SRF/SLC31A1 signaling promotes cuproptosis induced by celastrol in NSCLC

Faced with the highly malignant challenge of lung cancer, traditional chemotherapeutic agents, although predominantly inducing apoptosis, are severely limited in their therapeutic effect by the overexpression of anti-apoptotic proteins in lung cancer.

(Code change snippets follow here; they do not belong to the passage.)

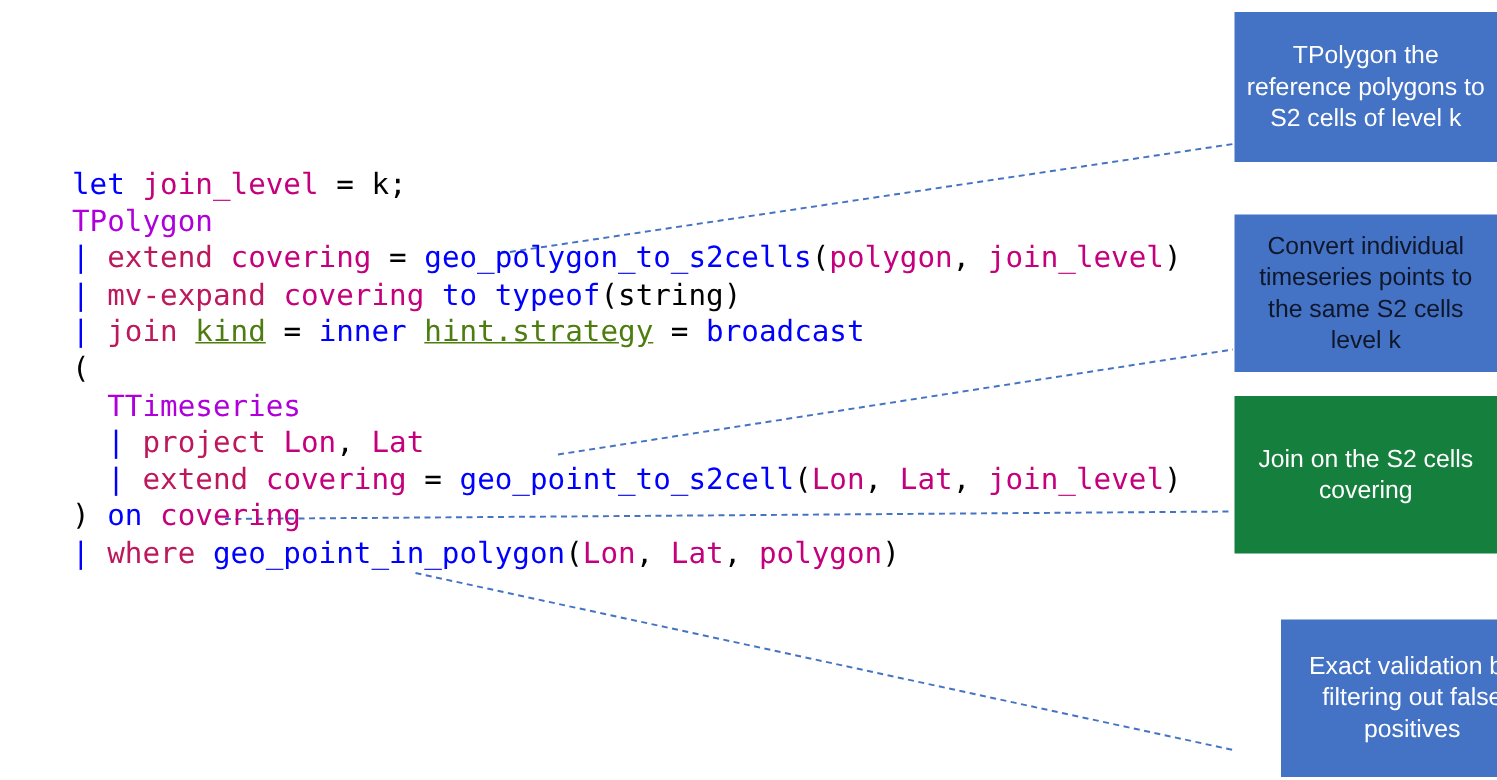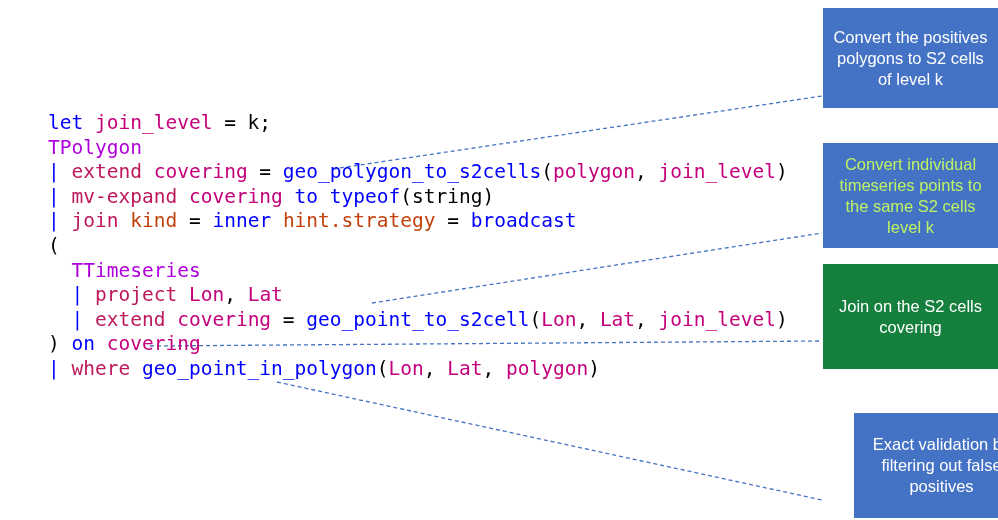--- a/index.html
+++ b/index.html
@@ -96,7 +96,7 @@
 
   <div id="callouts-layer">
       <div class="callout" style="left: 823px; top: 8px; width: 175px; height: 100px; background: rgb(68, 114, 196); color: rgb(255, 255, 255);">
-        <span class="callout-text">Convert the positives polygons to S2 cells of level k</span>
+        <span class="callout-text">TPolygon the reference polygons to S2 cells of level k</span>
       </div>
       <div class="callout" style="left: 823px; top: 143px; width: 175px; height: 105px; background: rgb(68, 114, 196); color: #bef264;">
         <span class="callout-text">Convert individual timeseries points to the same S2 cells level k</span>

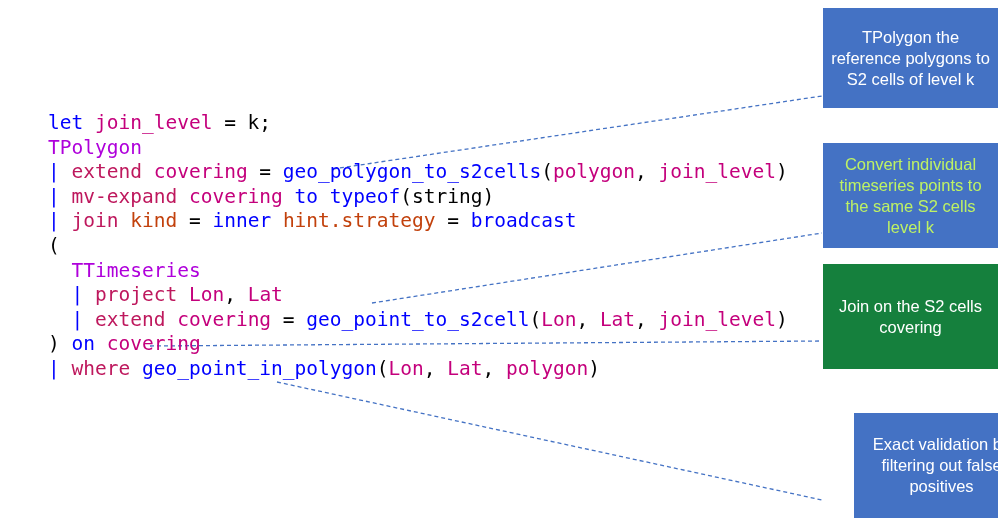--- a/index.html
+++ b/index.html
@@ -98,7 +98,7 @@
       <div class="callout" style="left: 823px; top: 8px; width: 175px; height: 100px; background: rgb(68, 114, 196); color: rgb(255, 255, 255);">
         <span class="callout-text">TPolygon the reference polygons to S2 cells of level k</span>
       </div>
-      <div class="callout" style="left: 823px; top: 143px; width: 175px; height: 105px; background: rgb(68, 114, 196); color: #bef264;">
+      <div class="callout" style="left: 823px; top: 143px; width: 175px; height: 105px; background: rgb(68, 114, 196); color: #0f172a;">
         <span class="callout-text">Convert individual timeseries points to the same S2 cells level k</span>
       </div>
       <div class="callout" style="left: 823px; top: 264px; width: 175px; height: 105px; background: #15803d; color: rgb(255, 255, 255);">

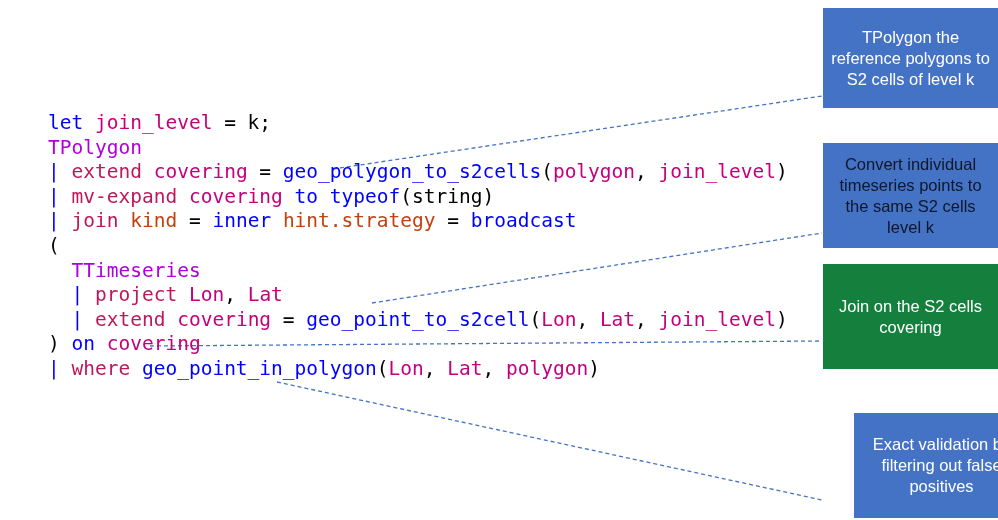--- a/index.html
+++ b/index.html
@@ -54,7 +54,7 @@
   .t-col   { color: #C4007C; }            
   .t-tbl   { color: #AF00DB; }            
   .t-fn    { color: #0000FF; }            
-  .t-par   { color: #c2410c; }            
+  .t-par   { color: #4d7c0f; text-decoration: underline; }            
   .t-pun   { color: #000000; }            
   .t-pipe  { color: #0000FF; }
 

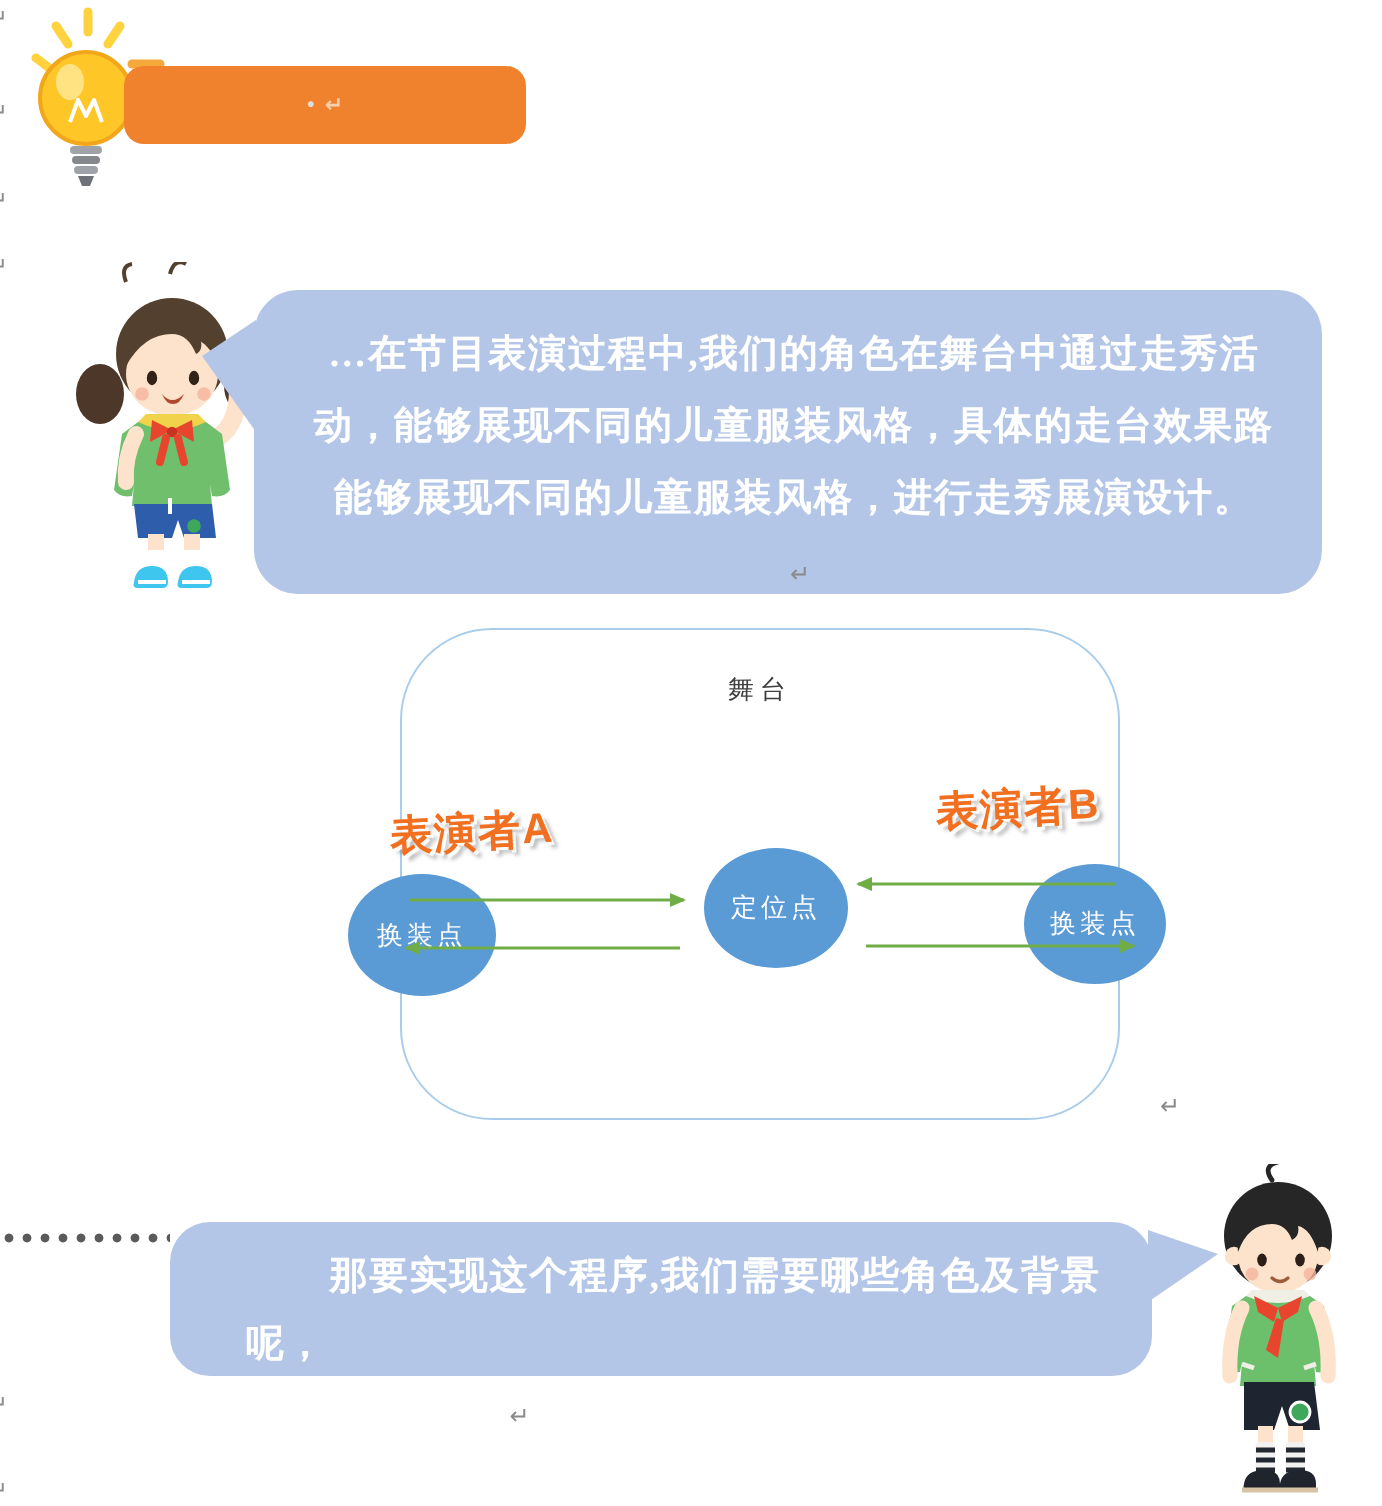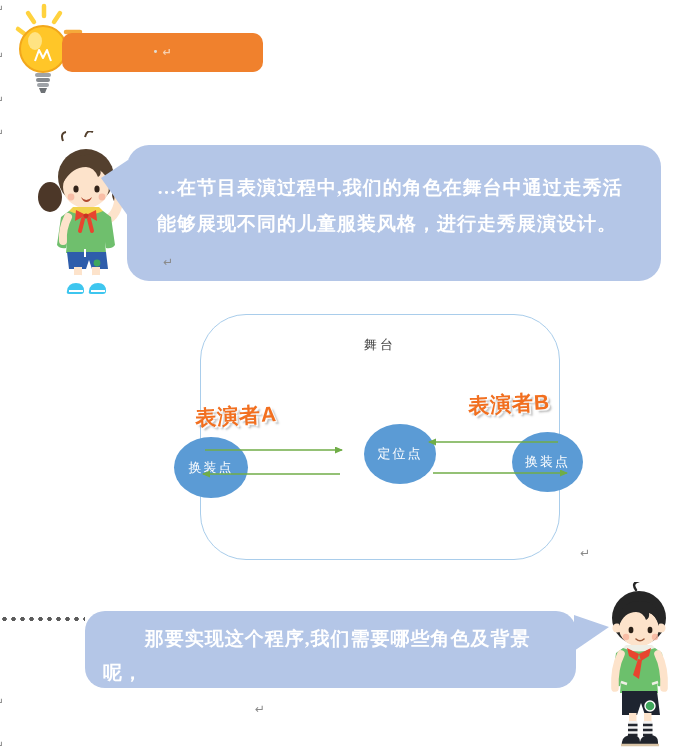--- a/index.html
+++ b/index.html
@@ -32,7 +32,7 @@
     color: #fff; font-weight: bold; font-size: 19px; letter-spacing: 1px;
   }
   .bubble-tail { position: absolute; width: 0; height: 0; }
-  .bubble1 { left: 127px; top: 145px; width: 534px; height: 136px; padding: 25px 24px 0 30px; line-height: 36px; }
+  .bubble1 { left: 127px; top: 145px; width: 534px; height: 152px; padding: 15px 24px 0 30px; line-height: 36px; text-align: center; }
   .tail1 {
     left: 101px; top: 160px;
     border-top: 18px solid transparent; border-bottom: 38px solid transparent;

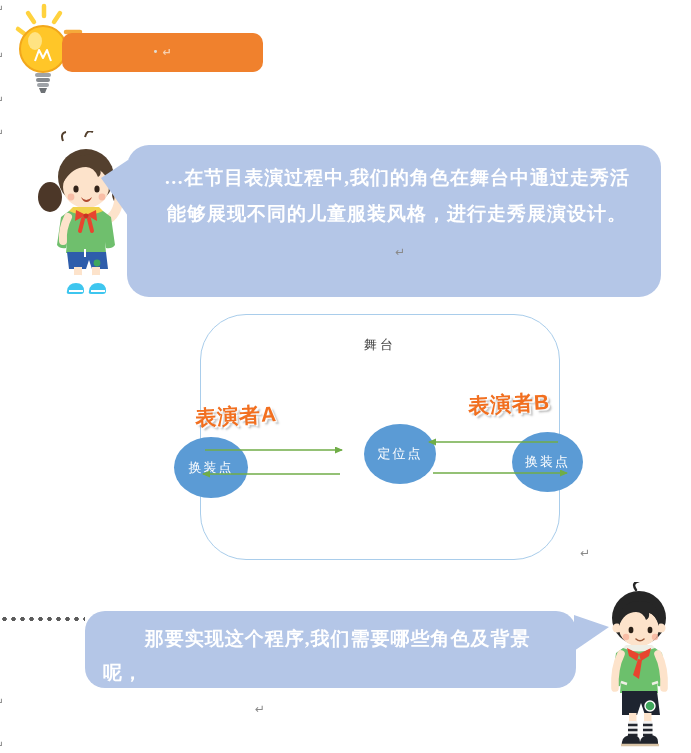--- a/index.html
+++ b/index.html
@@ -165,6 +165,7 @@
 <div class="bubble-tail tail1"></div>
 <div class="bubble bubble1">
   <div>…在节目表演过程中,我们的角色在舞台中通过走秀活</div>
+  <div>动，能够展现不同的儿童服装风格，具体的走台效果路</div>
   <div>
     <span>能够展现不同的儿童服装风格，进行走秀展演设计。</span>
     <span class="ret-gray b1-ret">↵</span>

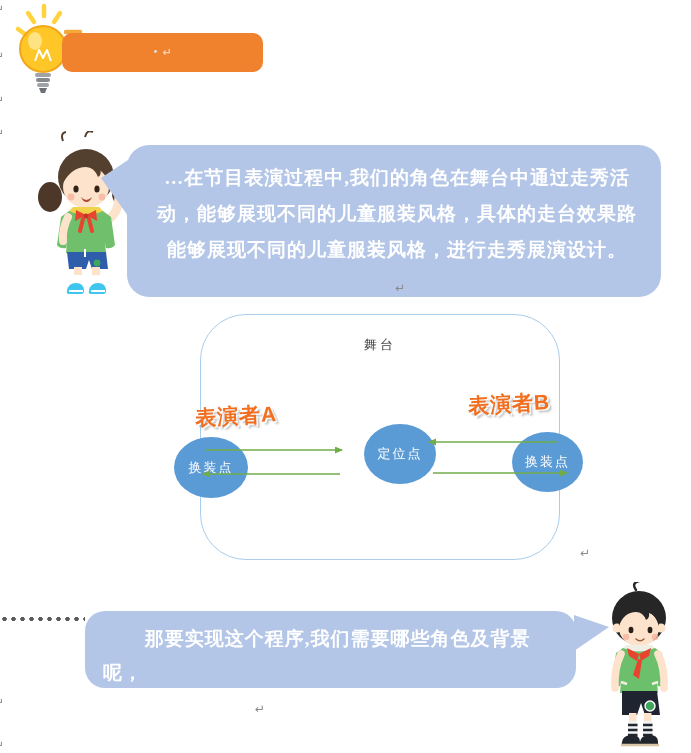--- a/index.html
+++ b/index.html
@@ -70,7 +70,7 @@
     color: #fff; font-size: 13px; letter-spacing: 2px; font-weight: normal;
   }
   .node-left   { left: 174px; top: 437px; width: 74px; height: 61px; }
-  .node-center { left: 364px; top: 424px; width: 72px; height: 60px; }
+  .node-center { left: 352px; top: 424px; width: 72px; height: 60px; }
   .node-right  { left: 512px; top: 432px; width: 71px; height: 60px; }
   .arrows-svg { position: absolute; left: 170px; top: 310px; width: 430px; height: 260px; pointer-events: none; }
 

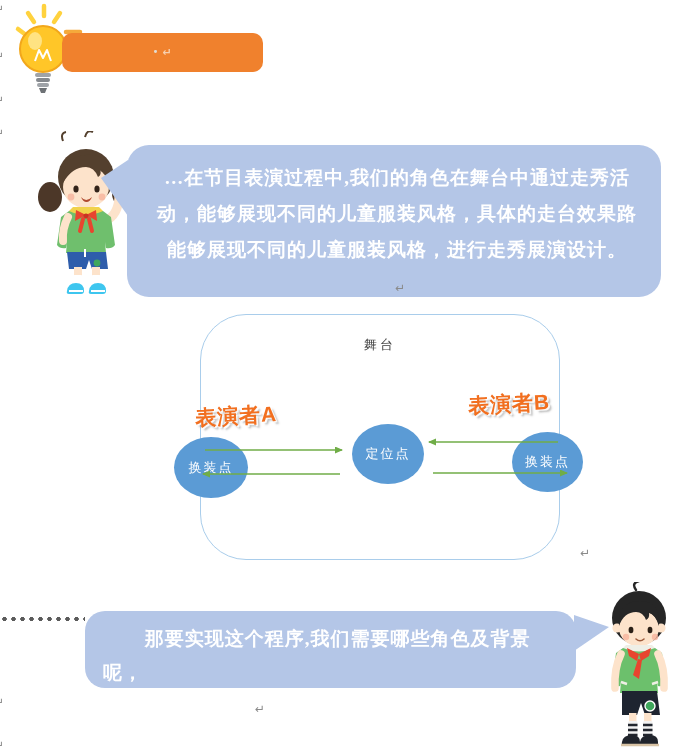--- a/index.html
+++ b/index.html
@@ -44,7 +44,7 @@
     border-top: 12px solid transparent; border-bottom: 24px solid transparent;
     border-left: 35px solid #B4C6E7;
   }
-  .indent1 { text-indent: 2.2em; }
+  .indent1 { text-indent: 2.2em; margin-left: 20px; }
   .ret-gray { color: #8a8a8a; font-size: 12px; font-family: "DejaVu Sans", sans-serif; font-weight: normal; letter-spacing: 0; }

Recently discovered copper-induced non-apoptotic cell death, known as cuproptosis, represents a novel mechanism for regulating cell death. Whether Celastrol (Cel), a potential anti-tumor drug, can counter non-small cell lung cancer (NSCLC) through inducing cuproptosis remains to be thoroughly investigated. This study demonstrates that the copper chelator tetrathiomolybdate (TTM) is more effective in rescuing Cel-induced NSCLC cell death compared to other inhibitors. RNA sequencing revealed that Cel significantly upregulates the copper transporter protein SLC31A1. In addition, Cel also promotes intracellular copper accumulation, reduces GSH levels, and exhibits features of cuproptosis, including loss of iron-sulfur cluster proteins (FDX1, SDHB, POLD1), increased HSP70, and DLAT oligomerization. Experiments also found that Cel significantly increases reactive oxygen species (ROS) levels, reduces mitochondrial membrane potential, and lowers ATP levels. It was predicted through online databases that SRF may be the transcription factor for SLC31A1, and this was validated through overexpression experiments. In vivo data demonstrated that Cel significantly inhibits tumor growth without damaging the heart, liver, or kidneys of mice. This study first reveals that celastrol disrupts intracellular copper homeostasis through the SRF/SLC31A1 pathway, promoting cuproptosis in NSCLC cells, providing support for Cel as a potential safe and effective chemotherapeutic agent.